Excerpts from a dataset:
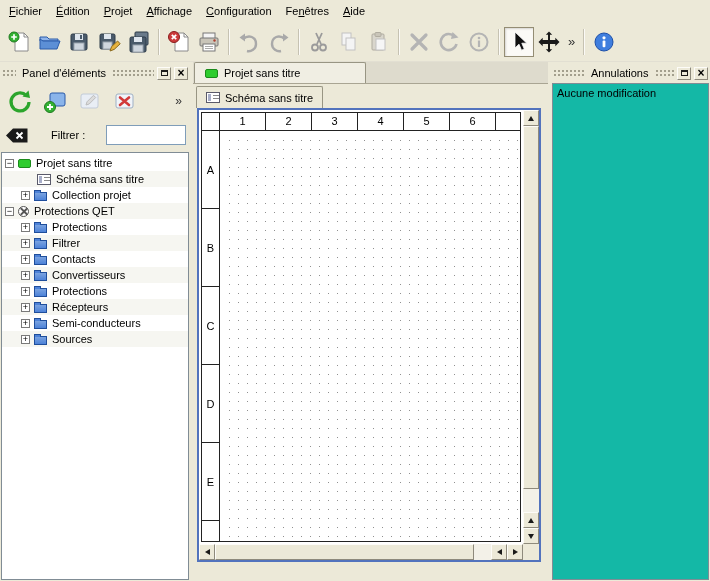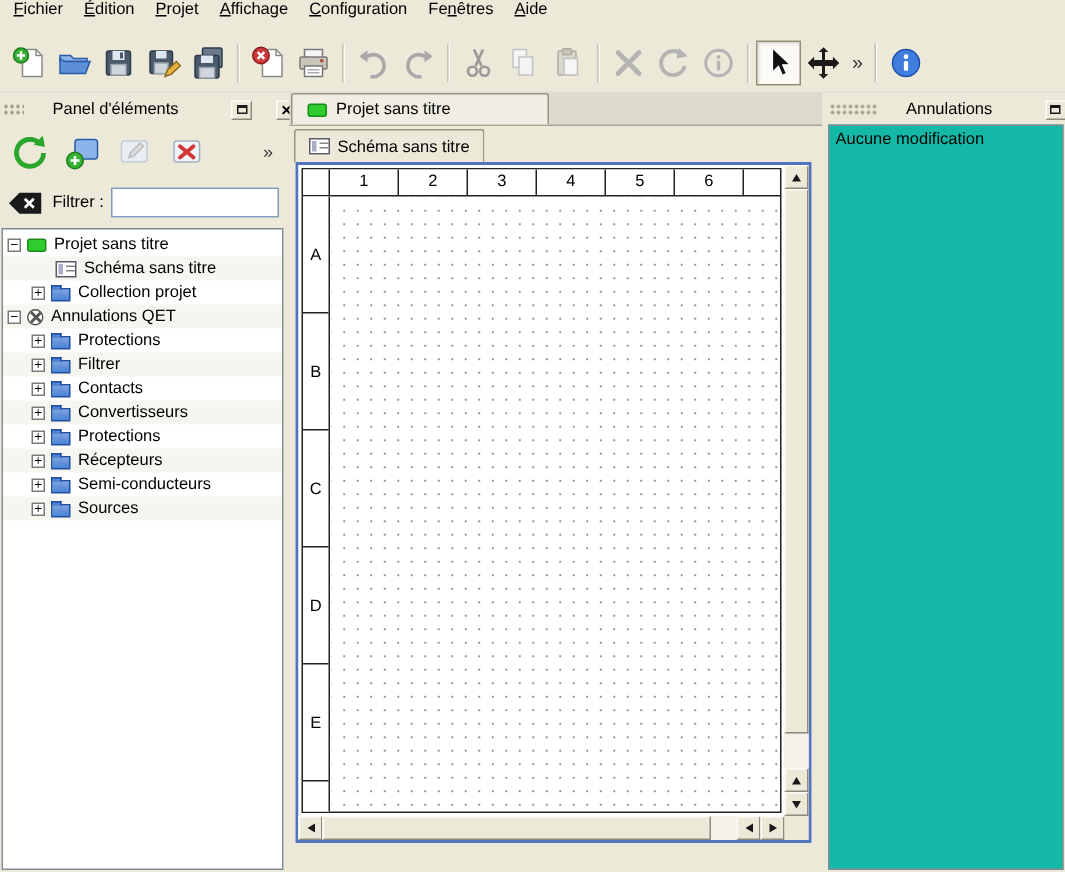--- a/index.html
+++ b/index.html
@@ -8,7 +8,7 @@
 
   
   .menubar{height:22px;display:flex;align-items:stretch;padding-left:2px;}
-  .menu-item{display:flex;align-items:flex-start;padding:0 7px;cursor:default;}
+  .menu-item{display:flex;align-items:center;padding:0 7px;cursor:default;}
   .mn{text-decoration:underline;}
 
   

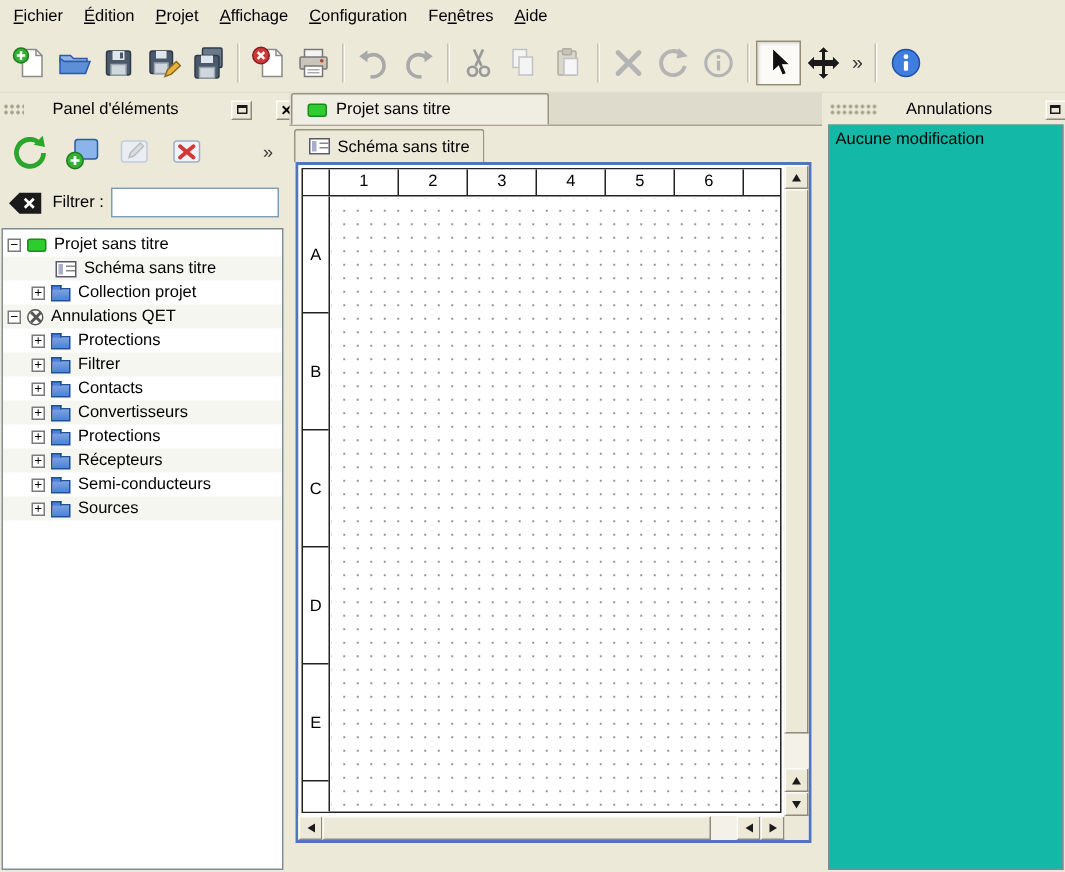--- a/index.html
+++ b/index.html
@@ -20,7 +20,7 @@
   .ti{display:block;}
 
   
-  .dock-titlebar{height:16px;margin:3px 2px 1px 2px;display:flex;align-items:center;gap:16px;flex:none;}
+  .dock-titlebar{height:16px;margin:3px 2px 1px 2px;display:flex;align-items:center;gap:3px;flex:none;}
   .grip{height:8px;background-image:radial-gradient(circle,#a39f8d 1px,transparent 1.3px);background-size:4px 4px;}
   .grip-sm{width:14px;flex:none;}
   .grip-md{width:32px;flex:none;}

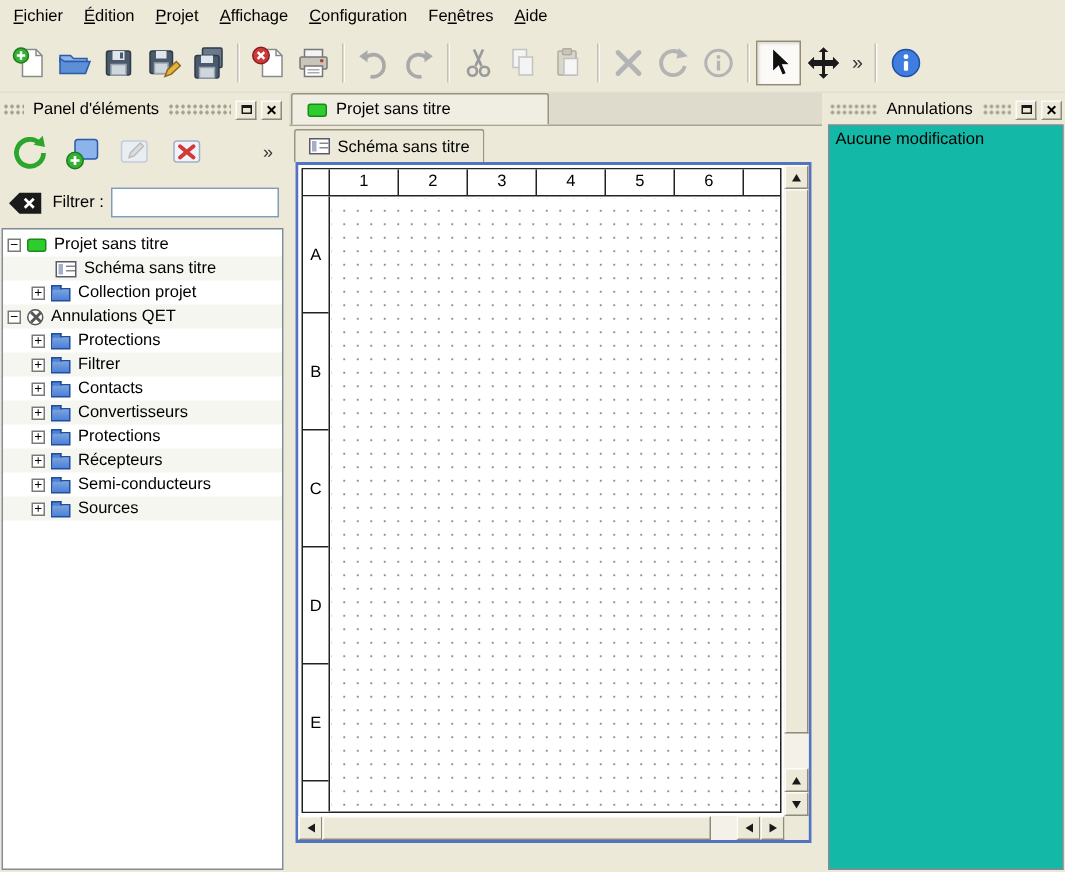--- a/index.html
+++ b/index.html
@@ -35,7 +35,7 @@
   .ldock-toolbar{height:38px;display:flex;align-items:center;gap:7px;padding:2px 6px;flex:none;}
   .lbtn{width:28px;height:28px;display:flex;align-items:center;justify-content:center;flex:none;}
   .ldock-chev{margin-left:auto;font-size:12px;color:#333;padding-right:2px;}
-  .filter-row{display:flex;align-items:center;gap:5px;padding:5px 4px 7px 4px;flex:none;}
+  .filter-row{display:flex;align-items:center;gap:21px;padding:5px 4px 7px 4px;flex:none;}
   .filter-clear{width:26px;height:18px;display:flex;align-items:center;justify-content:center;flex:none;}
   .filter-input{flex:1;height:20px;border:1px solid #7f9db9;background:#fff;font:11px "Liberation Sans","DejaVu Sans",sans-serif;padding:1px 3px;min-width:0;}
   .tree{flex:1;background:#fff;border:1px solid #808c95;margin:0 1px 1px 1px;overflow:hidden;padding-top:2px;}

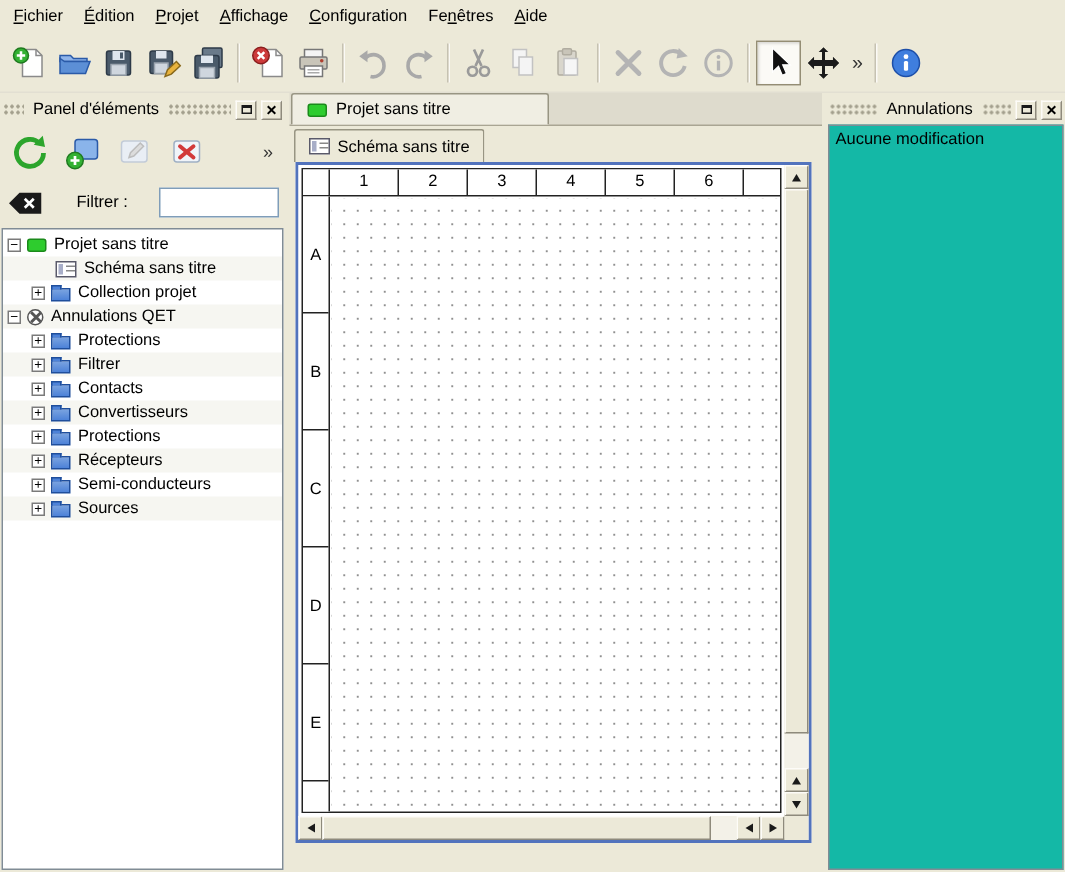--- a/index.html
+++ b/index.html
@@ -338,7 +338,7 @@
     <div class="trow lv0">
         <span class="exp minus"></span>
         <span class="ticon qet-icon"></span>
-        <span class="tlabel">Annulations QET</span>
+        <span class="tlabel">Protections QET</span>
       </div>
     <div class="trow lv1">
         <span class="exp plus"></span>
--
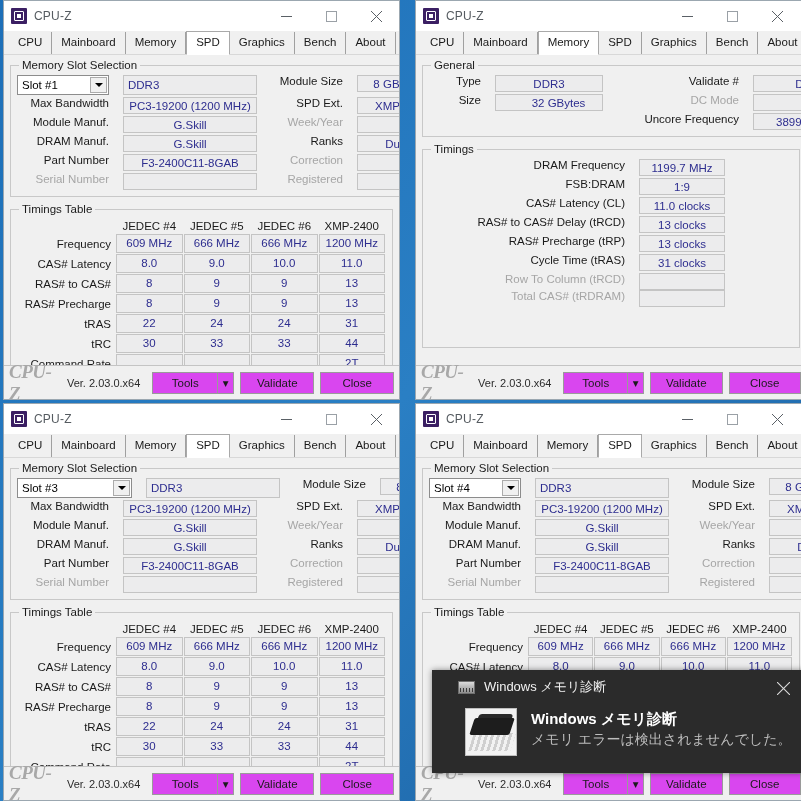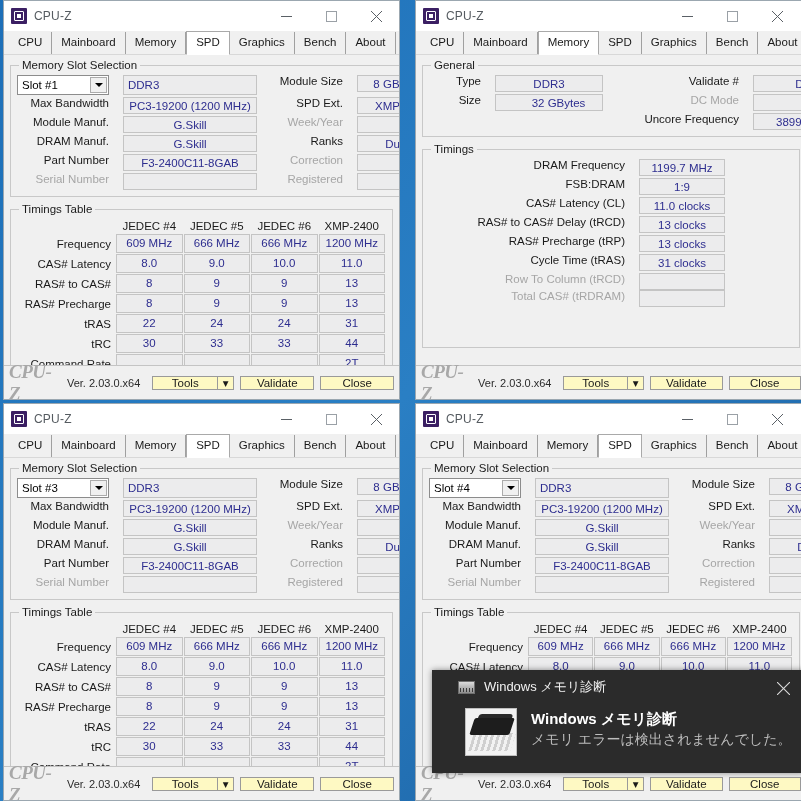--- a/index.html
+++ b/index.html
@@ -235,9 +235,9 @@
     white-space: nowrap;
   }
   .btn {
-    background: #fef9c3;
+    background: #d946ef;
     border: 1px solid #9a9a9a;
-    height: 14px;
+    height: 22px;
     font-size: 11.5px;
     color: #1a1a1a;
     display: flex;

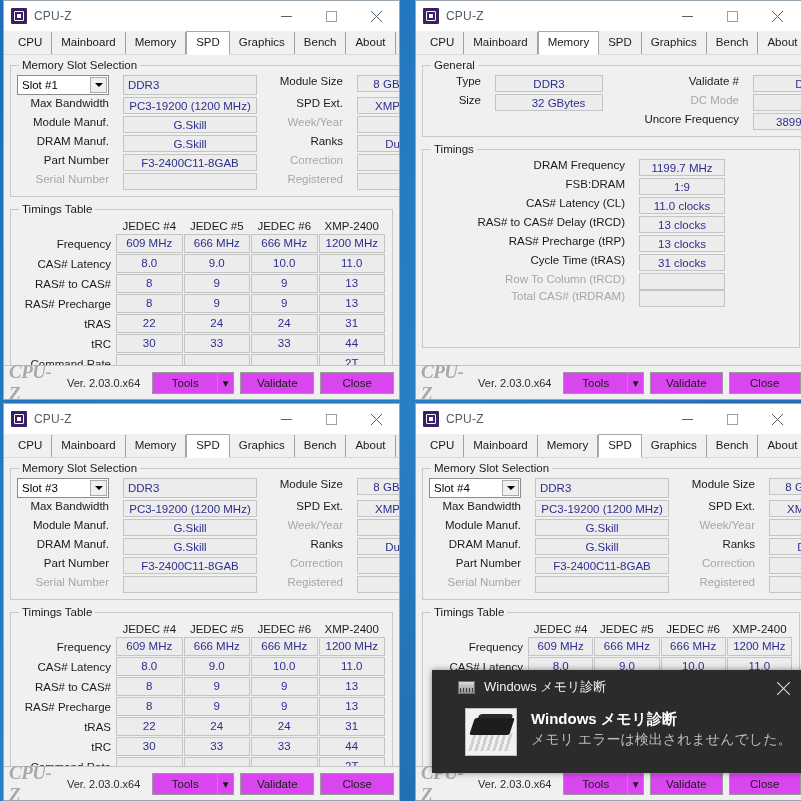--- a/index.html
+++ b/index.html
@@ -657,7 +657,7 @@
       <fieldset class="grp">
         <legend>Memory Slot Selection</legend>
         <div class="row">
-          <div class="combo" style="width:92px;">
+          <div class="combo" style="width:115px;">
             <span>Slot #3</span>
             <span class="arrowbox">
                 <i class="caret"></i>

To do. Look through the entries for lines containing the word "left" and return each one.

Answer to this exercise.
   .menubar{height:22px;display:flex;align-items:stretch;padding-left:2px;}
   .ldock-chev{margin-left:auto;font-size:12px;color:#333;padding-right:2px;}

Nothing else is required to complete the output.